Por Lola Fernández.
Quienes la hemos pasado, sabemos que la adolescencia es una etapa vital muy difícil, porque a los cambios hormonales y físicos se une el nada insignificante hecho de que se está saliendo de la infancia y hay que empezar a comportarse como un adulto. Para los padres también es complicado sentir que sus hijos dejan de ser niños y empiezan a relacionarse más con su grupo de compañeros que con la familia. El profesorado conoce asimismo dichas dificultades, pues, tanto en el ámbito familiar como en el escolar, ser adolescente es algo sumamente complejo, y estoy hablando de una época en la que no existían ni móviles, ni tablets, ni Internet. Hay unas edades en que, ciertamente, el área de influencia recae en los otros, los de tu edad, no ya en tus padres o educadores; y se trata de una fase que hay que vivir, apetezca hacerlo o no, y de la que en ocasiones no se sale indemne. Toda transición implica revolución, porque es un paso en el que hay un cambio, una transformación, con lo que ello conlleva de ruptura de viejos lazos y construcción de nuevos puentes. Pero es que actualmente hay un añadido sumamente importante, por su ascendiente e influjo en todos, y muy especialmente en personas que se están formando y que no son niños ya, ni jóvenes todavía, y me estoy refiriendo a las redes sociales y a las relaciones que mantienen los adolescentes con ese mundo.
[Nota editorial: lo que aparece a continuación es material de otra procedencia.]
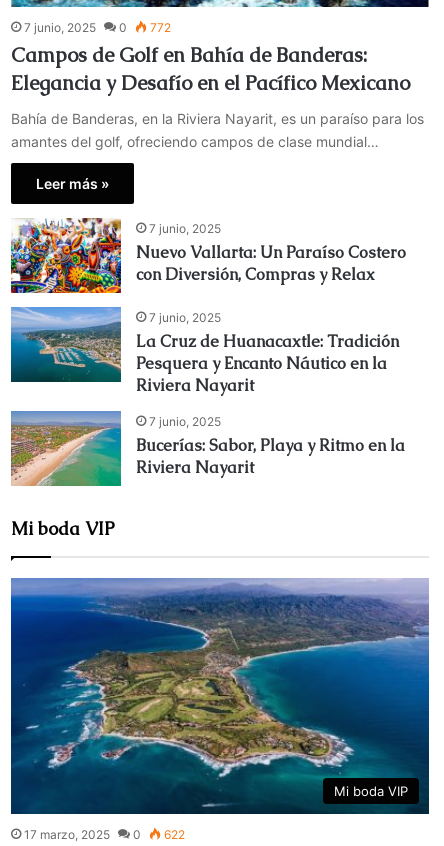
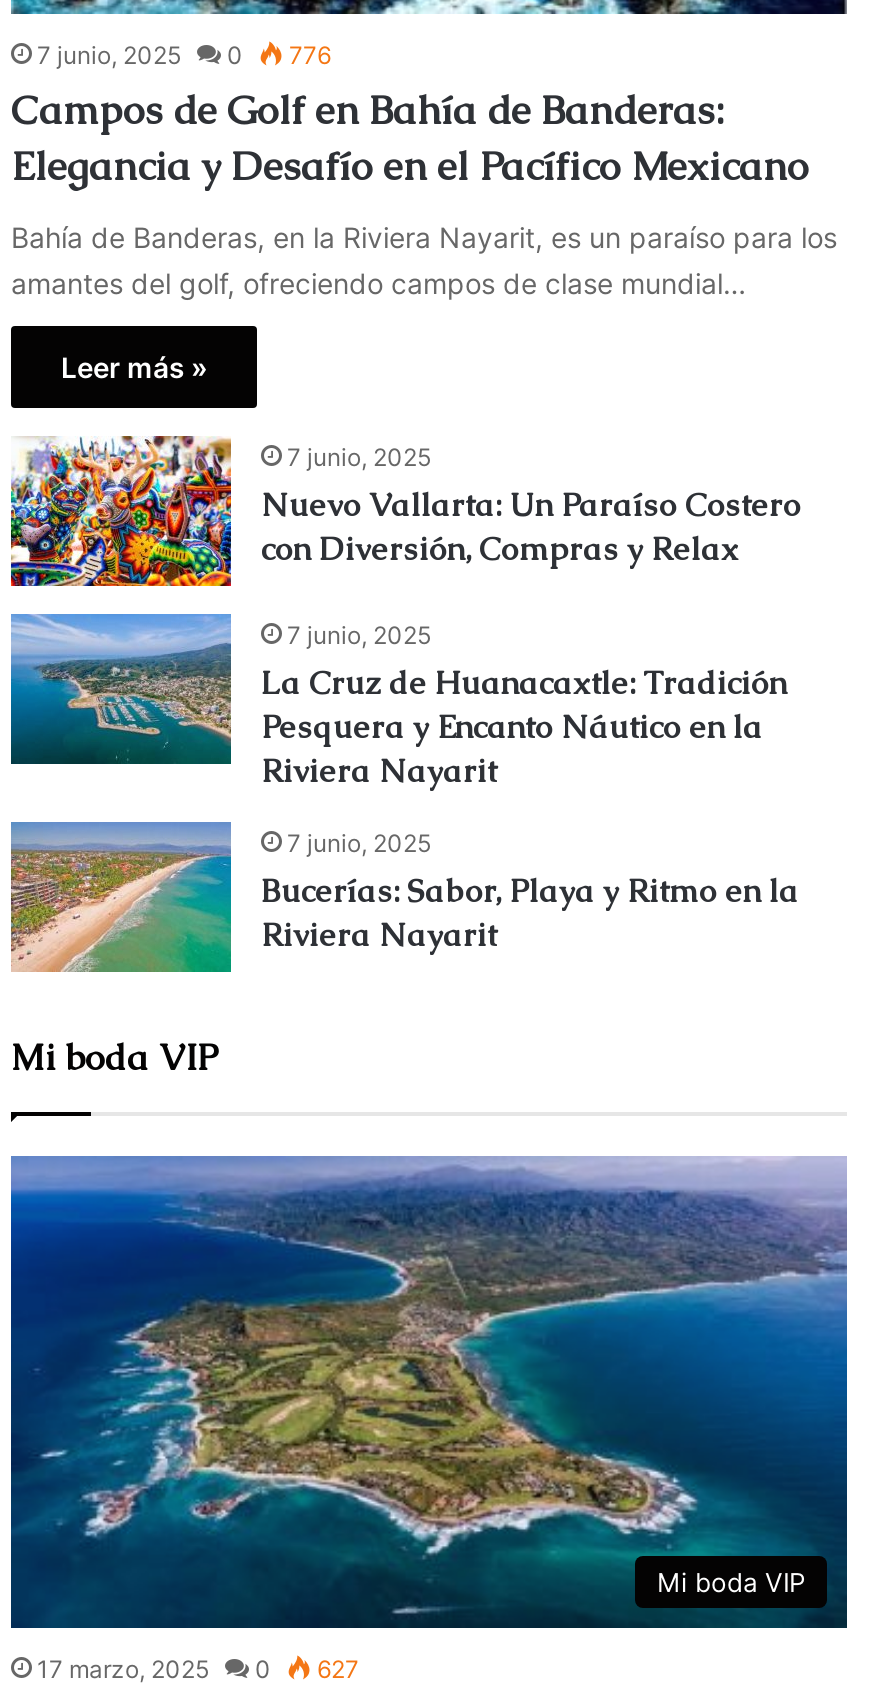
- 7 junio, 2025 0 772
+ 7 junio, 2025 0 776

- 17 marzo, 2025 0 622
+ 17 marzo, 2025 0 627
Bueno, eso sin entrar en que ya desde bebés se accede al mundo de las pantallas, olvidando muchas veces los padres lo peligroso del tema, e ignorando todo lo que por ellas puede entrar en la vida de sus hijos.

Estoy hablando de este tema a propósito de una serie de Netflix, Adolescencia, que está suscitando mucho debate, y aviso desde ya que hay spoilers, para quien no la haya visto y desee hacerlo. En cuatro episodios rodados con plano secuencia, sin cortes, se nos presenta la historia de un adolescente que, con 13 años, asesina a una compañera de clase; y cómo se derrumba el mundo de una familia, que sufre el castigo social por el crimen de su hijo, al tiempo que se pregunta si tiene alguna culpa en la conducta del crío. En la miniserie, interpretada magistralmente, se esboza la influencia de las redes sociales en la latente misoginia y machismo del protagonista. Se habla del influjo de grupos como los Incels, y de cómo la ultraderecha y sus postulados antifeministas van tejiendo en niños sin formación ni madurez suficiente un entramado de odio hacia las mujeres, que en cierto modo justifica el rechazo, el maltrato y, en última instancia, el mismo asesinato. Después, cada cual que saque sus propias conclusiones y opine como guste de acuerdo a sus valores y percepciones sobre este tema, cuyo guion arranca de un asesinato cometido por un menor, sin mayores paralelismos. Sólo añadiría que inocular el odio no hace que un adolescente sea un asesino, para ello se necesitan unos genes y una personalidad para los que ese odio será un detonante. Pero más allá, o más acá del crimen, está el machismo y el odio hacia las mujeres en general: compañeras, madres, profesoras, mujeres maltratadas, y mujeres asesinadas día tras día. Los niños son esponjas y ven cómo hay quienes ni siquiera quieren guardar un respetuoso minuto de silencio por las víctimas de la violencia machista. Los niños aprenden y se acostumbran, y cuando desde siempre obtienen lo que desean por parte de los padres, van a crear muy serios y graves problemas cuando un día no se les dé lo que quieren. Los niños son niños, es verdad, pero, a pesar de que sus padres no puedan creérselo, y a pesar de su aspecto muchas veces angelical, un día sacan al monstruo que a veces esconden sin saberlo ni ellos mismos. Es entonces cuando la sociedad se estremece y se hace preguntas; preguntas que, por supuesto, que tienen respuesta, con sólo ser capaces de mirar de frente los problemas y aceptar la verdad, porque para las mentiras siempre hay demasiado tiempo. Los niños, un día abandonan el abrazo de sus padres y entran de lleno en el universo de los mayores, pero no sin antes atravesar la complicada adolescencia.